◆ Task requirements
Pull out of the data below the stretch of lines bounded by the one containing "Brillar Brillar Headlamp" and the one containing "total: 69.86 -> 93.26", both bounds included, unchanged.

◆ The input
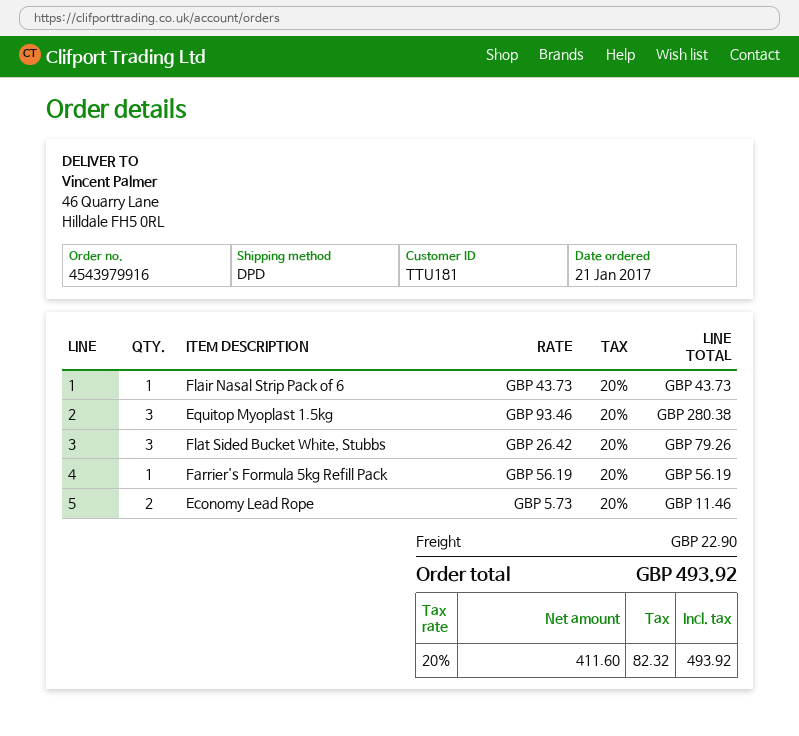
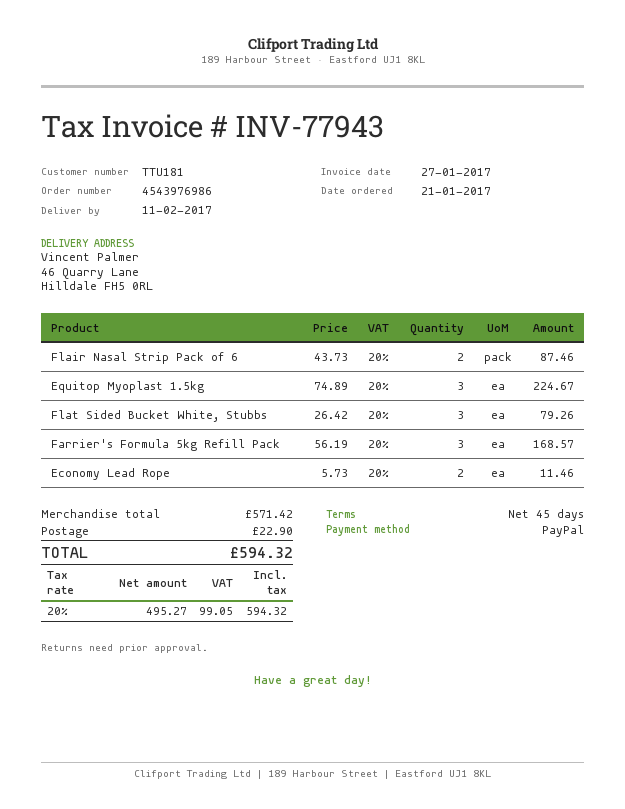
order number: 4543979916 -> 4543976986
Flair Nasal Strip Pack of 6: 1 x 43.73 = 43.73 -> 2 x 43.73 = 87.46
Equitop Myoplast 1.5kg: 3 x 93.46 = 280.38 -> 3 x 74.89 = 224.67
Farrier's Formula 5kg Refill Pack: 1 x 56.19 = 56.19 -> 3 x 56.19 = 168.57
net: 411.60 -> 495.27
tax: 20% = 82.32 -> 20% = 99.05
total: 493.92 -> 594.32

==

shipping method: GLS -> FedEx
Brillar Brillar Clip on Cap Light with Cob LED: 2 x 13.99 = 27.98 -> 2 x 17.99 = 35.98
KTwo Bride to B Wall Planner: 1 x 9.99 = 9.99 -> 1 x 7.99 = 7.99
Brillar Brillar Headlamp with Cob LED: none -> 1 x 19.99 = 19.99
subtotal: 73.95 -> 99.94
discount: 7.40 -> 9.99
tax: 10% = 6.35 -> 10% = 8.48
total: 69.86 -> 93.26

--

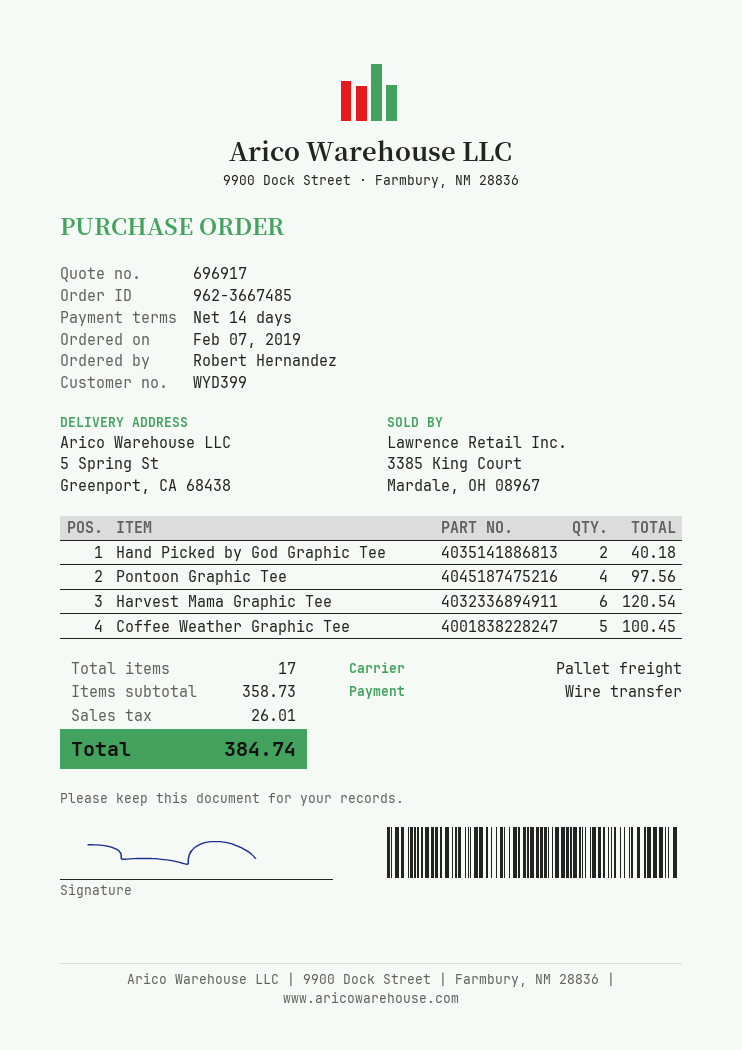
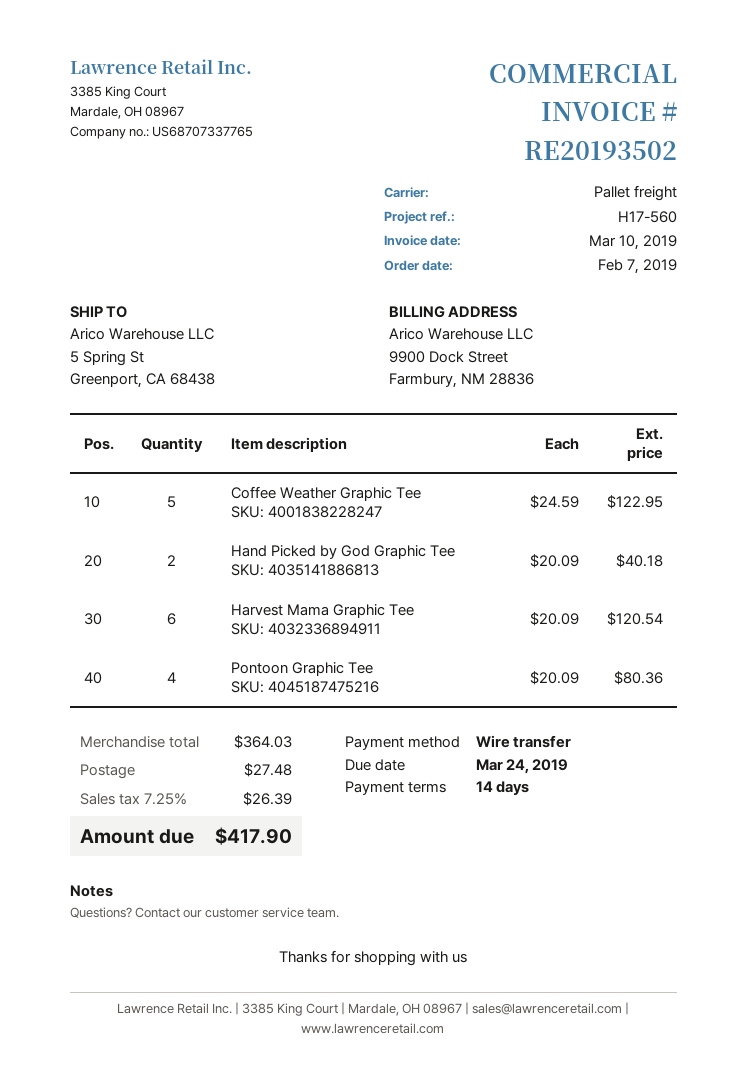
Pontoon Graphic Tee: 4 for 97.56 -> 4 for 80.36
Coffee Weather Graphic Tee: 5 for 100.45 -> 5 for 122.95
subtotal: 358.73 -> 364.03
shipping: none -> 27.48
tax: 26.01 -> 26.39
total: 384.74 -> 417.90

◆ Answer for this exercise
Brillar Brillar Headlamp with Cob LED: none -> 1 x 19.99 = 19.99
subtotal: 73.95 -> 99.94
discount: 7.40 -> 9.99
tax: 10% = 6.35 -> 10% = 8.48
total: 69.86 -> 93.26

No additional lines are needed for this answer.